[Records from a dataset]
Content starts

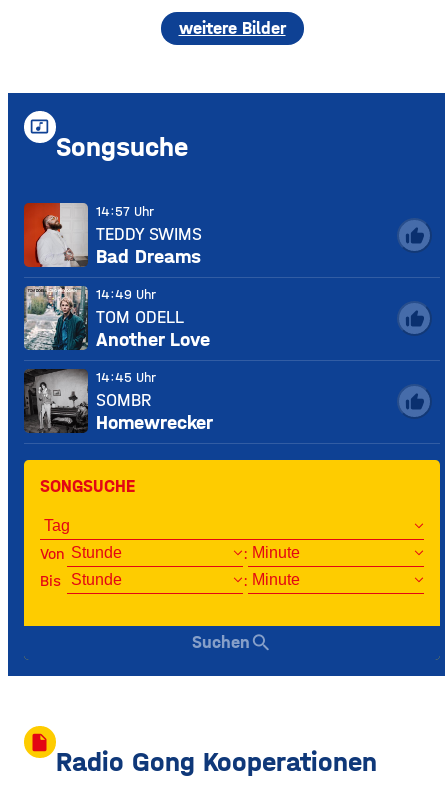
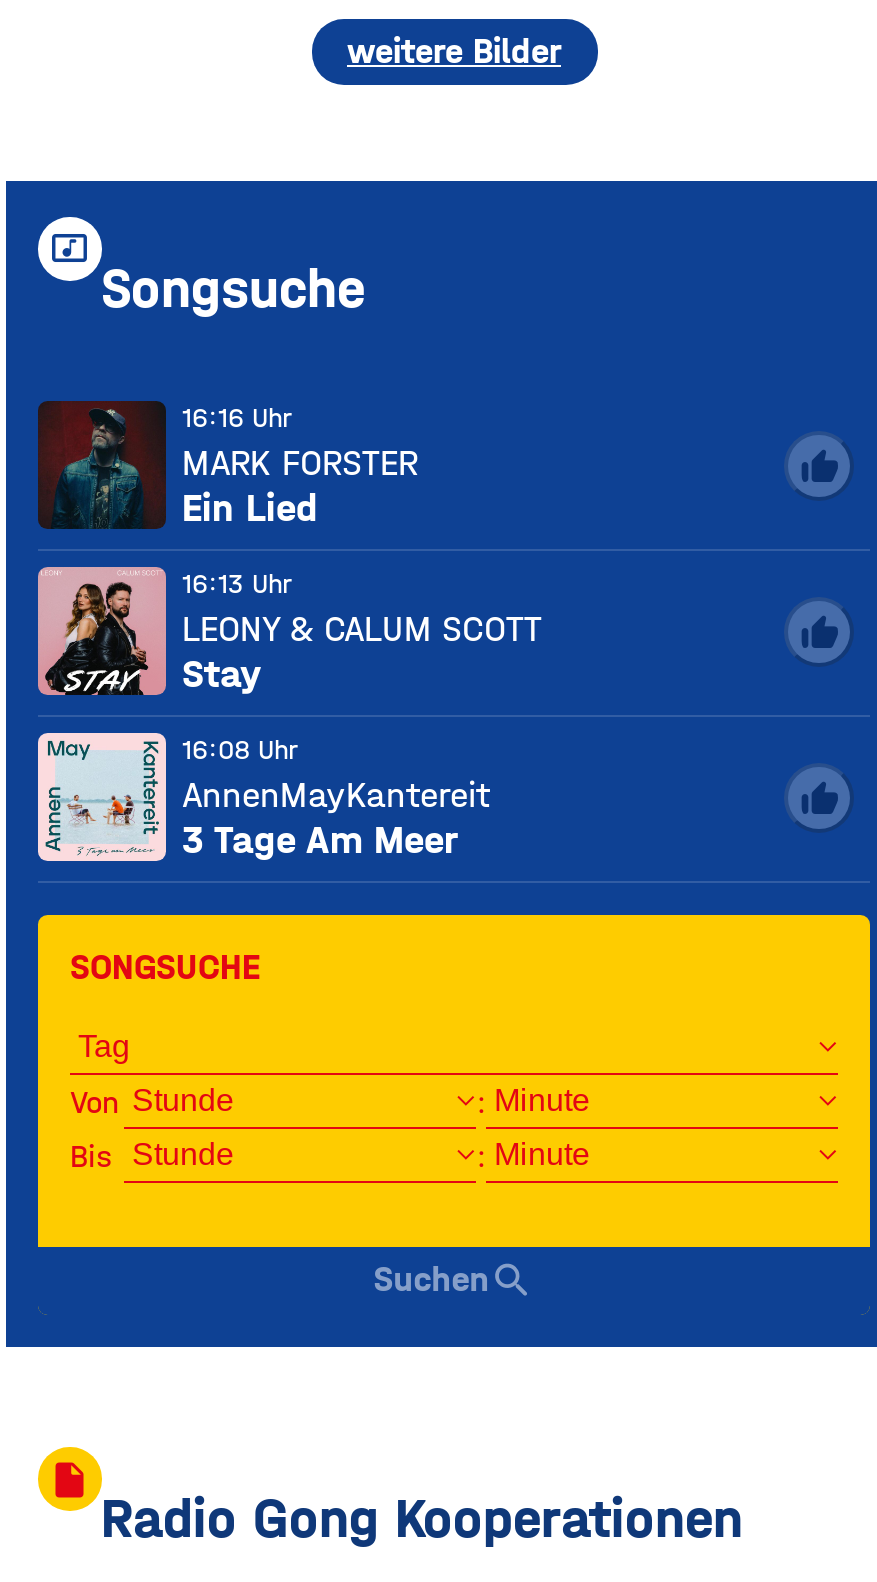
- [image]
- 14:57 Uhr
- TEDDY SWIMS
- Bad Dreams
+ [image]
+ 16:16 Uhr
+ MARK FORSTER
+ Ein Lied

- [image]
- 14:49 Uhr
- TOM ODELL
- Another Love
+ [image]
+ 16:13 Uhr
+ LEONY & CALUM SCOTT
+ Stay

- [image]
- 14:45 Uhr
- SOMBR
- Homewrecker
+ [image]
+ 16:08 Uhr
+ AnnenMayKantereit
+ 3 Tage Am Meer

Content ends

> **YOUR INSTRUCTIONS**:
With the pictures omitted, the records above are to be repeated exactly.

> **TASK SOLUTION**:
- [image]
- 14:57 Uhr
- TEDDY SWIMS
- Bad Dreams
+ [image]
+ 16:16 Uhr
+ MARK FORSTER
+ Ein Lied

- [image]
- 14:49 Uhr
- TOM ODELL
- Another Love
+ [image]
+ 16:13 Uhr
+ LEONY & CALUM SCOTT
+ Stay

- [image]
- 14:45 Uhr
- SOMBR
- Homewrecker
+ [image]
+ 16:08 Uhr
+ AnnenMayKantereit
+ 3 Tage Am Meer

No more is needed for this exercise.